■ Problem to work on
The expected response is a copy of every line in the entries below that includes the word "Case".

■ Given entries
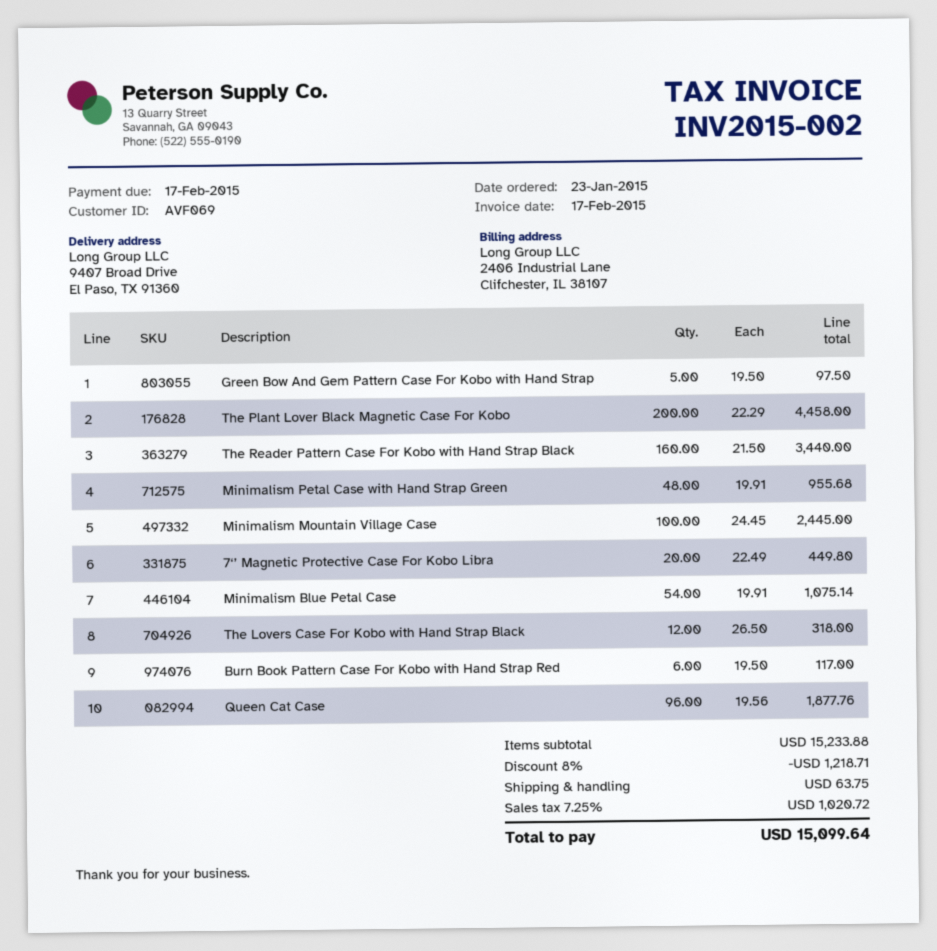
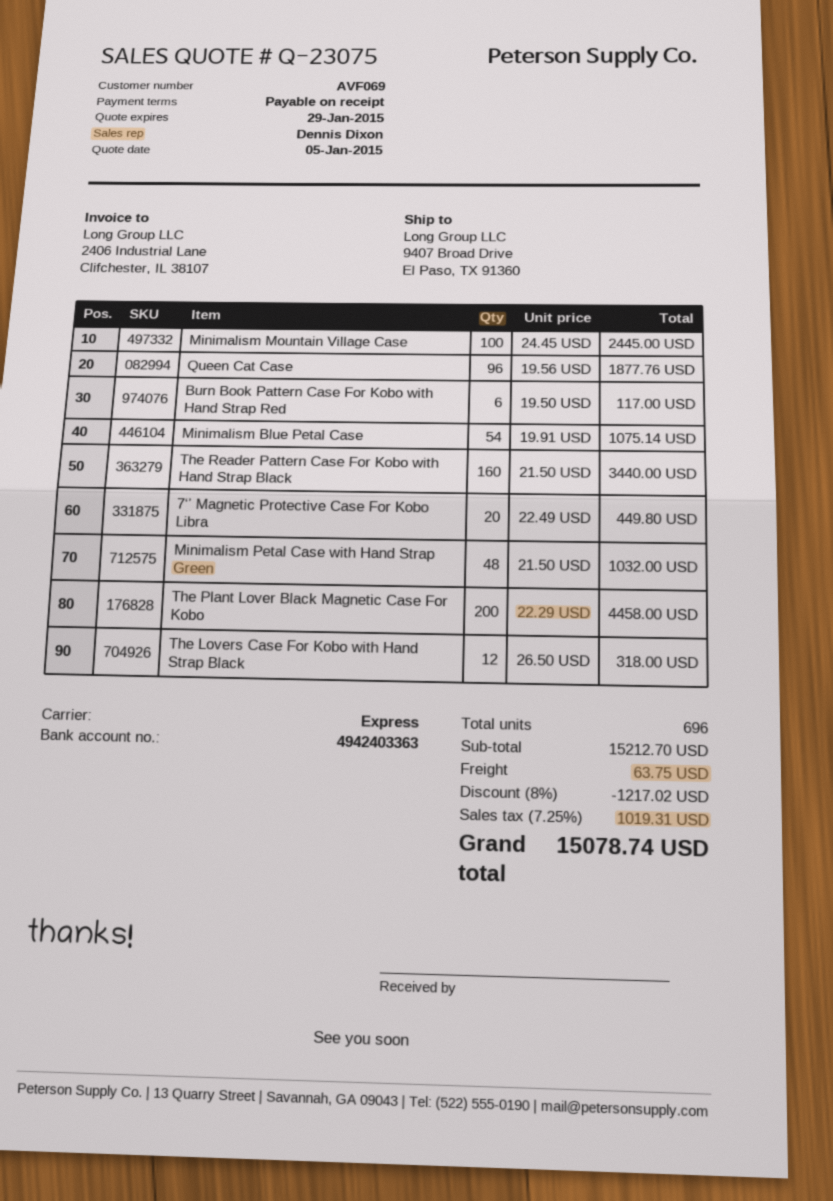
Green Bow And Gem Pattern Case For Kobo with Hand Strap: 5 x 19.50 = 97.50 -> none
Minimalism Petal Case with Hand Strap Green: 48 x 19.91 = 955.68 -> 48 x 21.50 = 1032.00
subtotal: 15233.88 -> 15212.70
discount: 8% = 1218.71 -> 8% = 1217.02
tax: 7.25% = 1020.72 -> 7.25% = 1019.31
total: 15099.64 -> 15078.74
...
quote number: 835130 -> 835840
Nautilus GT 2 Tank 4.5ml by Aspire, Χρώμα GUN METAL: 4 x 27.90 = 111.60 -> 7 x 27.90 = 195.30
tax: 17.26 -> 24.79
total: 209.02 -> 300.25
...
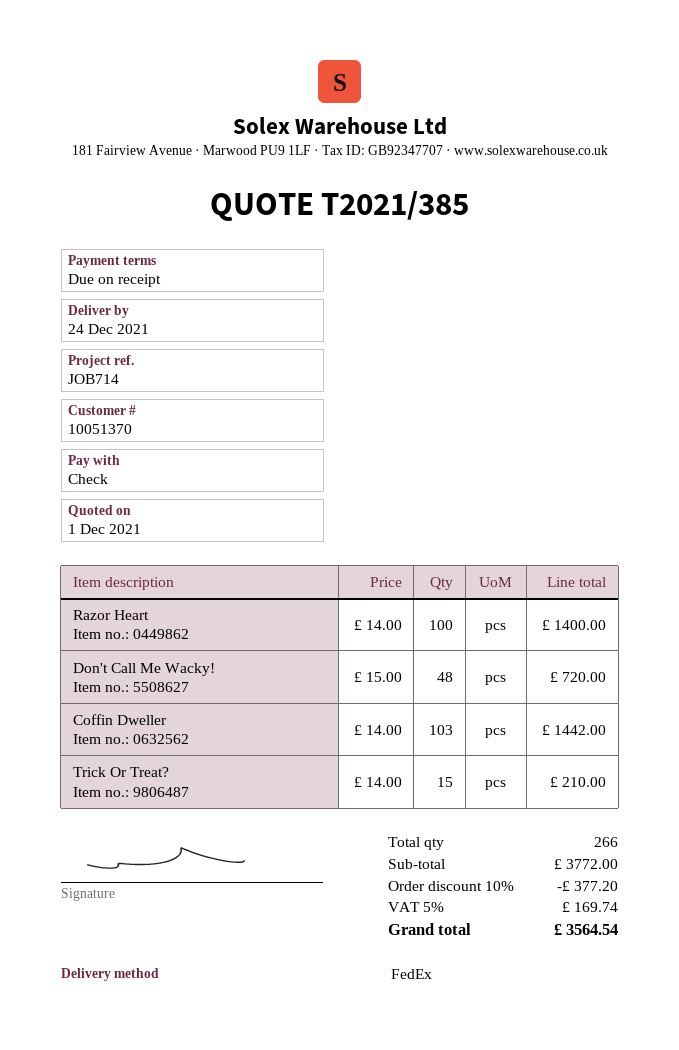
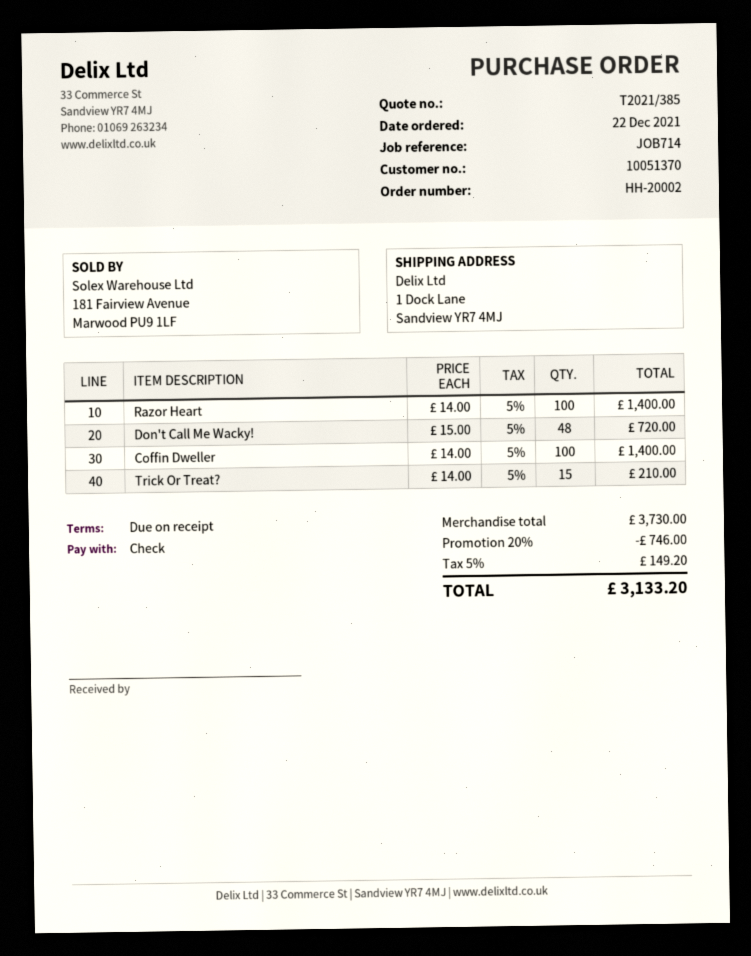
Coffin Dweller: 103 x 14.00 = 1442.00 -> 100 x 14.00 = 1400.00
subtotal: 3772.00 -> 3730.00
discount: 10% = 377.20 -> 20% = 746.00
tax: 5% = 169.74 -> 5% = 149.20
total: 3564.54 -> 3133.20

■ Finished exercise
Green Bow And Gem Pattern Case For Kobo with Hand Strap: 5 x 19.50 = 97.50 -> none
Minimalism Petal Case with Hand Strap Green: 48 x 19.91 = 955.68 -> 48 x 21.50 = 1032.00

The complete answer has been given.